Review — EfficientNetV2: Smaller Models and Faster Training

NAS and Scaling, Using New Ops Fused-MBConv

Sik-Ho Tsang
7 min readFeb 14, 2022


EfficientNetV2: Smaller Models and Faster Training
EfficientNetV2, by Google Research, Brain Team
2021 ICML, Over 120 Citations (Sik-Ho Tsang @ Medium)
Image Classification, EfficientNet

  • A combination of training-aware neural architecture search (NAS) and scaling is used, to jointly optimize training speed and parameter efficiency.
  • The models were searched from the search space enriched with new ops such as Fused-MBConv.
  • EfficientNetV2 models train much faster than state-of-the-art models while being up to 6.8× smaller.


  1. Understanding & Improving Training Efficiency of EfficientNetV1
  2. Training-Aware NAS and Scaling
  3. Progressive Learning
  4. SOTA Comparison
  5. Ablation Studies

1. Understanding & Improving Training Efficiency of EfficientNetV1

1.1. Training with Very Large Image Sizes is Slow

  • EfficientNet’s large image size results in significant memory usage. Since the total memory on GPU/TPU is fixed, smaller batch size is used, which drastically slows down the training.
  • FixRes can be used whereby using a smaller image size for training than for inference.
  • As shown above, a smaller image size leads to fewer computations and enables large batch size, and thus improves training speed by up to 2.2× with slightly better accuracy.
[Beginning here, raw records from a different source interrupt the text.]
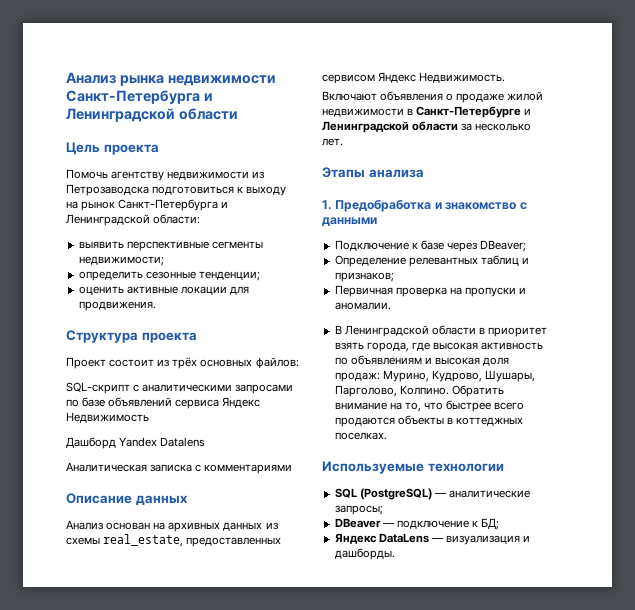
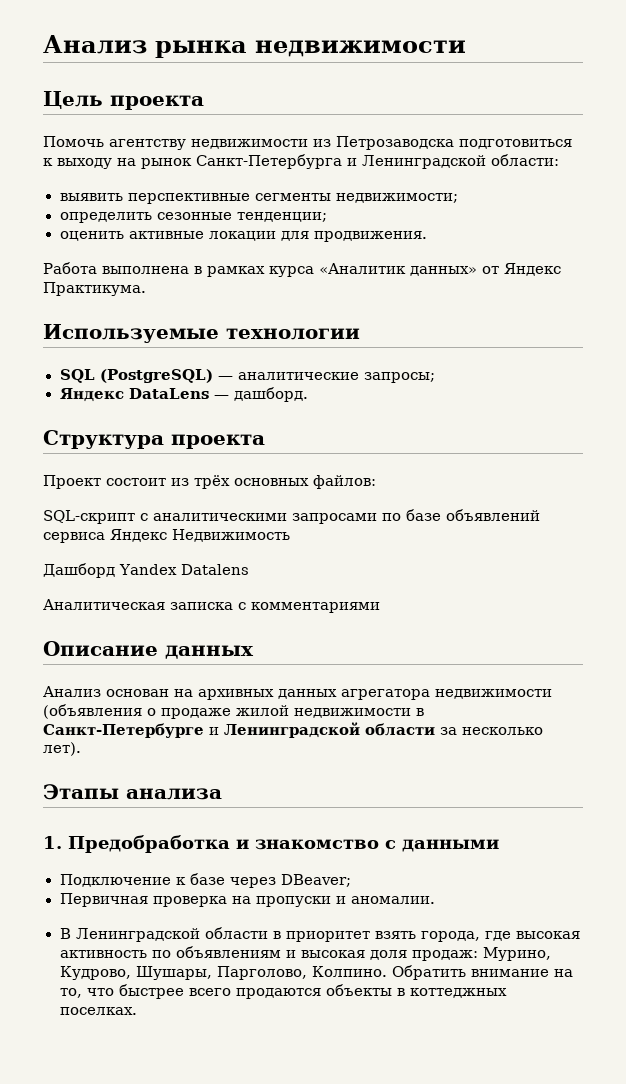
- Анализ рынка недвижимости Санкт-Петербурга и Ленинградской области
+ Анализ рынка недвижимости
+ Работа выполнена в рамках курса «Аналитик данных» от Яндекс Практикума.
+ Используемые технологии
+ SQL (PostgreSQL) — аналитические запросы;
+ Яндекс DataLens — дашборд.
- Анализ основан на архивных данных из схемы real_estate, предоставленных сервисом Яндекс Недвижимость.
- Включают объявления о продаже жилой недвижимости в Санкт-Петербурге и Ленинградской области за несколько лет.
+ Анализ основан на архивных данных агрегатора недвижимости (объявления о продаже жилой недвижимости в Санкт-Петербурге и Ленинградской области за несколько лет).
- Определение релевантных таблиц и признаков;
- Используемые технологии
- SQL (PostgreSQL) — аналитические запросы;
- DBeaver — подключение к БД;
- Яндекс DataLens — визуализация и дашборды.

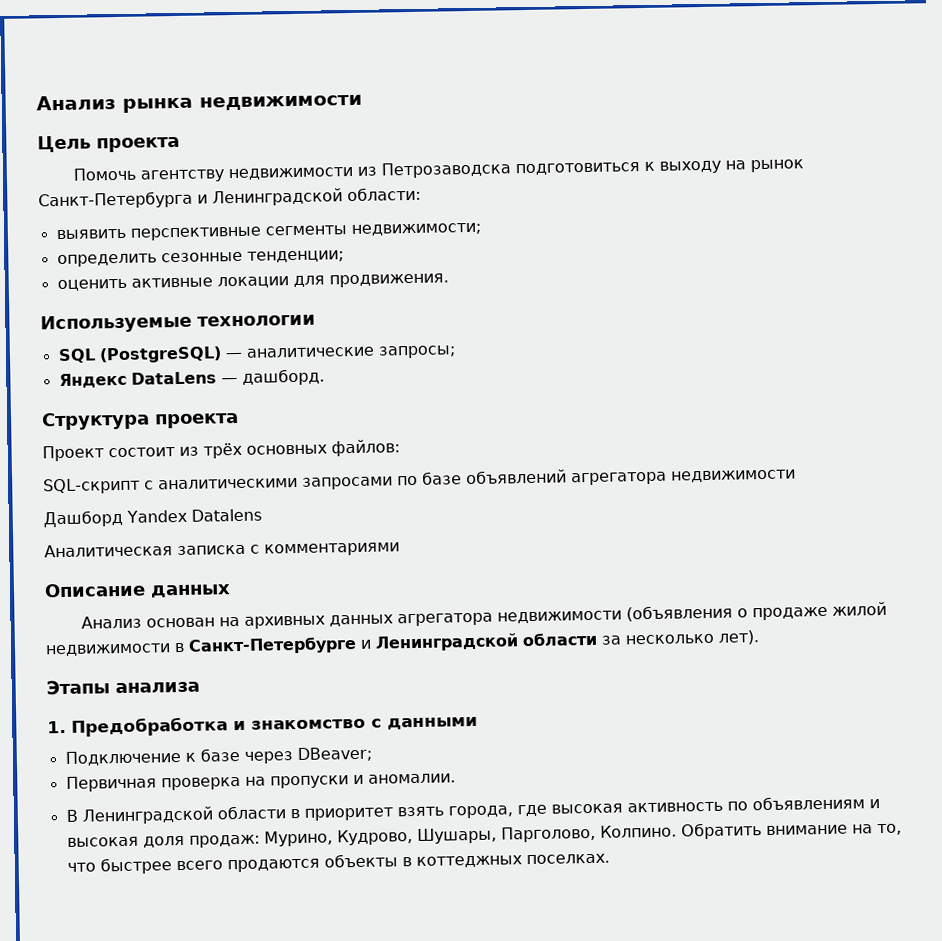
- Работа выполнена в рамках курса «Аналитик данных» от Яндекс Практикума.
- SQL-скрипт с аналитическими запросами по базе объявлений сервиса Яндекс Недвижимость
+ SQL-скрипт с аналитическими запросами по базе объявлений агрегатора недвижимости

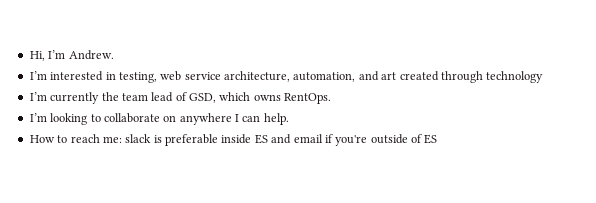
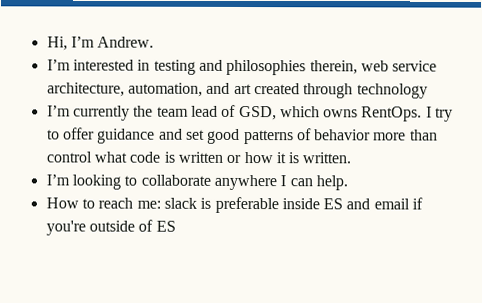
- I’m interested in testing, web service architecture, automation, and art created through technology
+ I’m interested in testing and philosophies therein, web service architecture, automation, and art created through technology
+ I try to offer guidance and set good patterns of behavior more than control what code is written or how it is written.
- I’m looking to collaborate on anywhere I can help.
+ I’m looking to collaborate anywhere I can help.

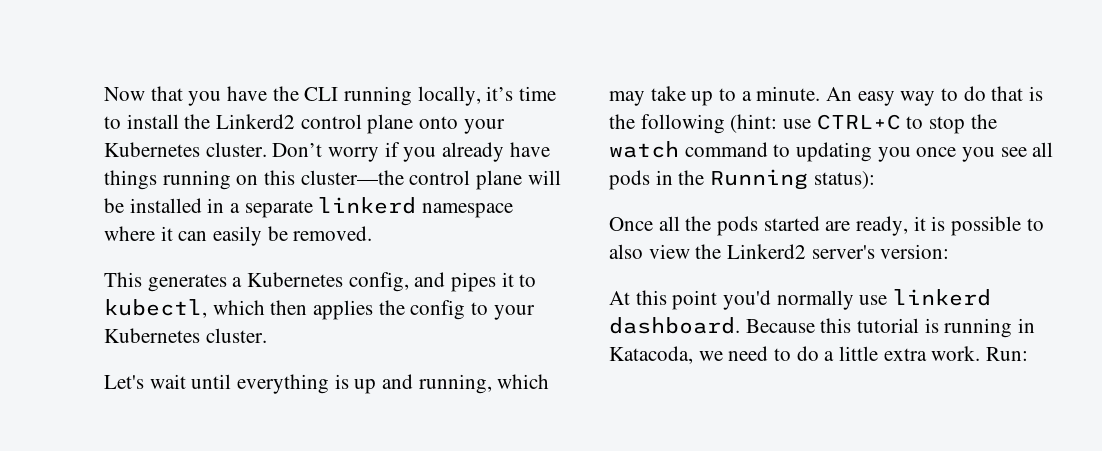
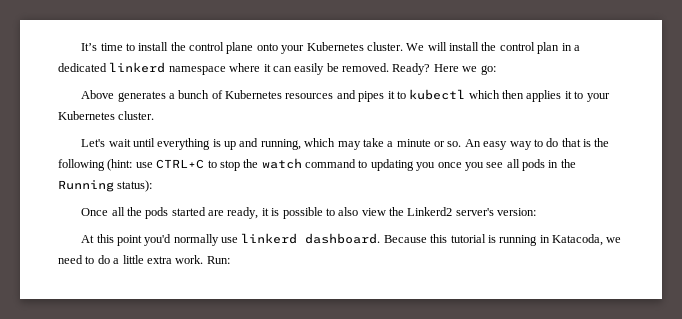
- Now that you have the CLI running locally, it’s time to install the Linkerd2 control plane onto your Kubernetes cluster.
+ It’s time to install the control plane onto your Kubernetes cluster.
- Don’t worry if you already have things running on this cluster—the control plane will be installed in a separate linkerd namespace where it can easily be removed.
- This generates a Kubernetes config, and pipes it to kubectl, which then applies the config to your Kubernetes cluster.
+ We will install the control plan in a dedicated linkerd namespace where it can easily be removed. Ready? Here we go:
+ Above generates a bunch of Kubernetes resources and pipes it to kubectl which then applies it to your Kubernetes cluster.
- Let's wait until everything is up and running, which may take up to a minute.
+ Let's wait until everything is up and running, which may take a minute or so.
1.2. Depthwise Convolutions are Slow in Early Layers but Effective in Later Stages

Structure of MBConv and Fused-MBConv

Fused-MBConv replaces the depthwise conv3×3 and expansion conv1×1 in MBConv with single regular conv3×3.

  • Fused-MBConv gradually replaces the original MBConv in EfficientNet-B4 with Fused-MBConv.

When applied in early stage 1–3, Fused-MBConv can improve training speed with a small overhead on parameters and FLOPs.

  • But if all blocks use Fused-MBConv (stage 1–7), then it significantly increases parameters and FLOPs while also slowing down the training.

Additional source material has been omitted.